In January Faes and LendInvest, the peer-to-peer lender he helped set up last year, oversaw a loan of £4.12m which transformed two derelict commercial buildings into affordable flats.
He added: “If the government wanted to ease house prices it would be helping developers get funding.
“There’s such a huge supply gap. It needs to double the housing supply this year just to deal with the current demand.
Lucy Hodge, director of Vantage Finance, felt Faes has a case.
She said: “Perhaps there is something that could be done to help facilitate the loans being taken out.
“Where is the help for developers to get those houses built?
“You have funding for lending in the mainstream markets – you could argue that there is some merit for the government looking at bridging.”
Chris Whitney, head of commercial finance at Enness Private Clients, was opposed to the idea however.
He said: “I would disagree that state support for the short-term finance market should be implemented for refurbishment projects.
“I feel that the overall viability of a building as a ‘home’ should be the driving factor.
“I think the government has already signalled a political and economic desire to recycle unused buildings by allowing Permitted Development Rights on office buildings into residential in conjunction with promoting increased new home delivery.”
Faes also discussed how bridging lending is negatively perceived in the media, hindering the sector from getting the necessary praise and support it deserves.
He said: “The perception of bridging is all wrong.
“Historically it’s had a somewhat negative perception but at the end of the day most bridging is about helping property entrepreneurs who require suppliers quickly.”
In recent years bridging has been a growing sector. According to the West One Index bridging loans totalled £2.06bn to the 12 months to May on a gross annual basis, 17.9% higher than the previous 12 months.
Jonathan Sealey, chief executive officer at Hope Capital, felt that such growth goes hand in hand with an improved reputation.
He said: “In the last three years confidence and perception of the marketplace has improved.
“A lot of clients wouldn’t have entertained using it four or five years ago but now it is widely accepted.
“It used to be seen as lender of last resort whereas it’s now widely accepted.

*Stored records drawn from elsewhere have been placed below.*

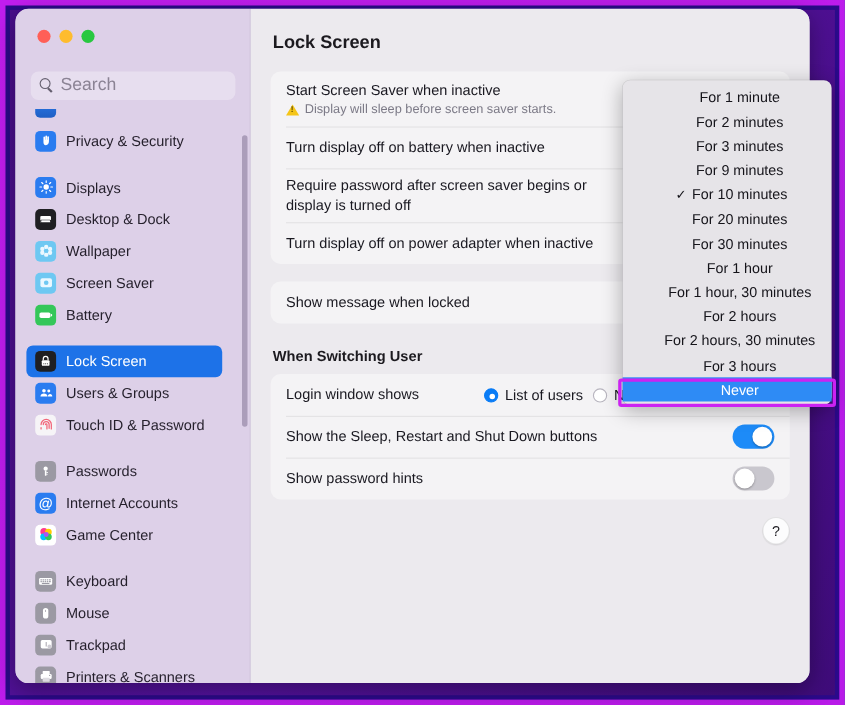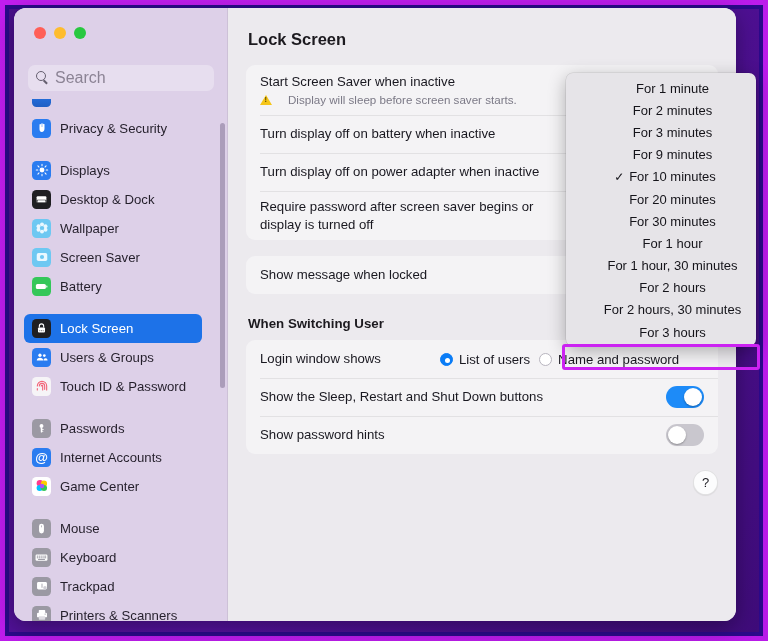--- a/index.html
+++ b/index.html
@@ -170,7 +170,7 @@
   .row.tall { min-height: 49px; padding-top: 7px; padding-bottom: 7px; }
   .row.twoline { min-height: 50px; }
   .sub {
-    display: flex; align-items: center; gap: 16px;
+    display: flex; align-items: center; gap: 5px;
     font-size: 11.6px; color: #7b7986; margin-top: 2px;
   }
   .warn-tri {

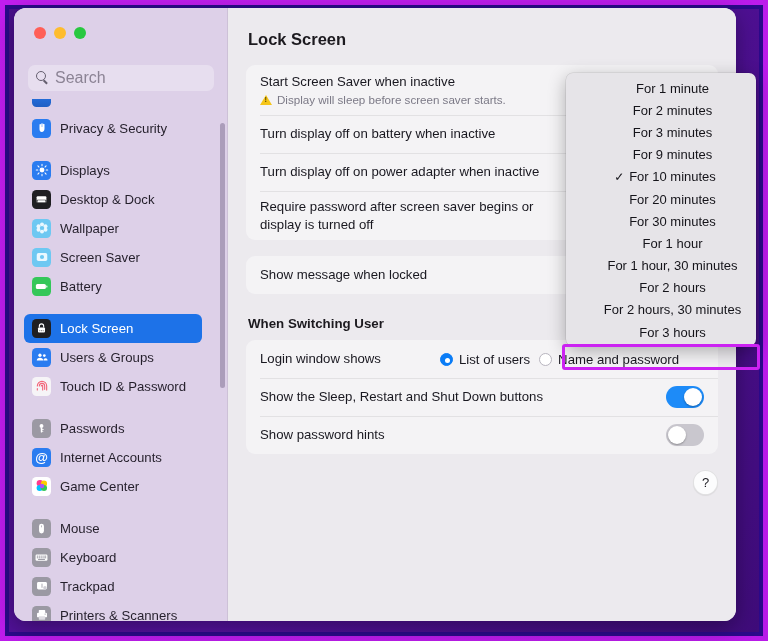--- a/index.html
+++ b/index.html
@@ -516,11 +516,11 @@
       <div class="row">
         <div class="lbl">Turn display off on battery when inactive</div>
       </div>
+      <div class="row tall">
+        <div class="lbl" style="max-width:300px">Require password after screen saver begins or display is turned off</div>
+      </div>
       <div class="row">
         <div class="lbl">Turn display off on power adapter when inactive</div>
-      </div>
-      <div class="row tall">
-        <div class="lbl" style="max-width:300px">Require password after screen saver begins or display is turned off</div>
       </div>
     </div>
 

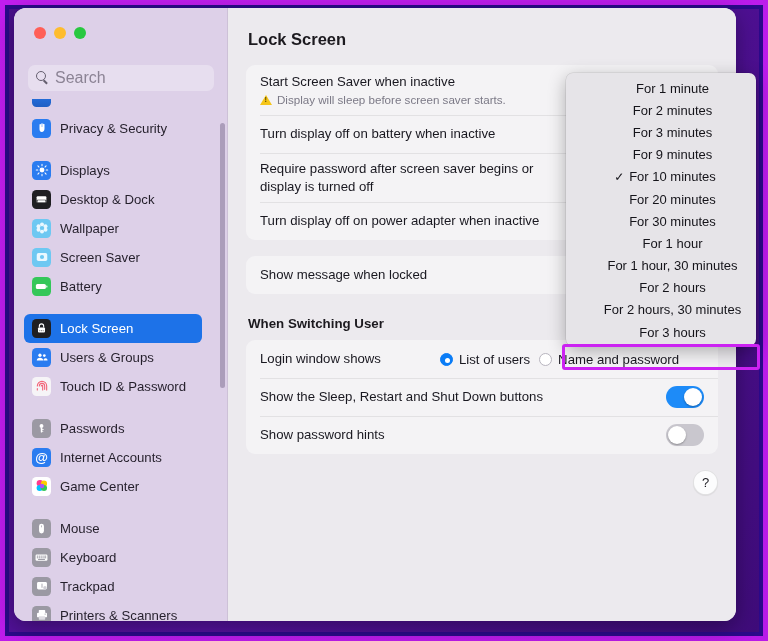--- a/index.html
+++ b/index.html
@@ -615,6 +615,10 @@
       <span class="dd-check"></span>
       <span>For 3 hours</span>
     </div>
+  <div class="dd-item hl">
+      <span class="dd-check"></span>
+      <span>Never</span>
+    </div>
 </div>
 
 <div class="hl-box"></div>

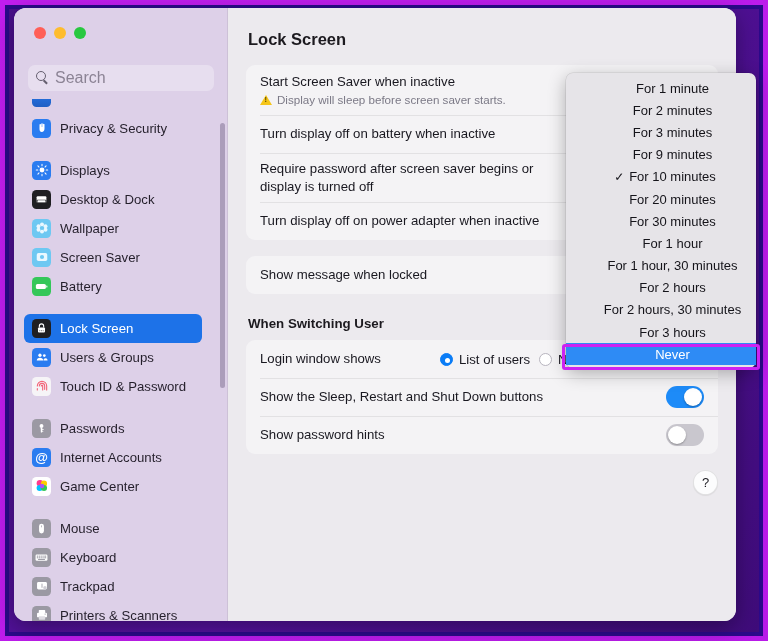--- a/index.html
+++ b/index.html
@@ -438,16 +438,6 @@
         </div>
 
         <div class="navsep"></div>
-
-        <div class="navitem">
-          <span class="ico" style="background:#9b99a3">
-            <svg width="13" height="13" viewBox="0 0 24 24">
-                <rect x="7.5" y="3" width="9" height="18" rx="4.5" fill="#fff"></rect>
-                <rect x="11.4" y="6" width="1.2" height="4" rx=".6" fill="#9b99a3"></rect>
-              </svg>
-          </span>
-          <span>Mouse</span>
-        </div>
 
         <div class="navitem">
           <span class="ico" style="background:#9b99a3">
@@ -473,6 +463,16 @@
 
         <div class="navitem">
           <span class="ico" style="background:#9b99a3">
+            <svg width="13" height="13" viewBox="0 0 24 24">
+                <rect x="7.5" y="3" width="9" height="18" rx="4.5" fill="#fff"></rect>
+                <rect x="11.4" y="6" width="1.2" height="4" rx=".6" fill="#9b99a3"></rect>
+              </svg>
+          </span>
+          <span>Mouse</span>
+        </div>
+
+        <div class="navitem">
+          <span class="ico" style="background:#9b99a3">
             <svg width="14" height="14" viewBox="0 0 24 24">
                 <rect x="3.5" y="5" width="17" height="13" rx="2.5" fill="#fff"></rect>
                 <path d="M12 8v7" stroke="#9b99a3" stroke-width="1.4"></path>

“Developers and property investors see it as a quick way to secure deals without having to go through some of the bank channels that can take longer.”
Whitney added: “Bridging has become significantly cheaper over the last few years mainly due to increased completion in the sector, high street lenders not lending as they used to and the availability of funds from investors seeking a better return on their funds in this low interest rate environment.
“This reduction in cost and greater availability across the country means that using bridging finance for development and redevelopment is increasingly viable and being the recommended solution by advisers.”
Looking forward, Faes is positive regarding the industry’s prospects, despite gross bridging lending recording a more subdued growth rate of 0.8% per month since March.
He said: “Business is strong at the moment. It continues to grow month-on-month.
“Our view on the bridging market is bullish.
“We think the housing market has got a long way to go and any talk of bubbles is premature. The market’s starting to pick up countrywide.
“Funding for bridging companies has got a lot easier in the last couple of years, but a lot of bridging companies are still looking for better priced funding.”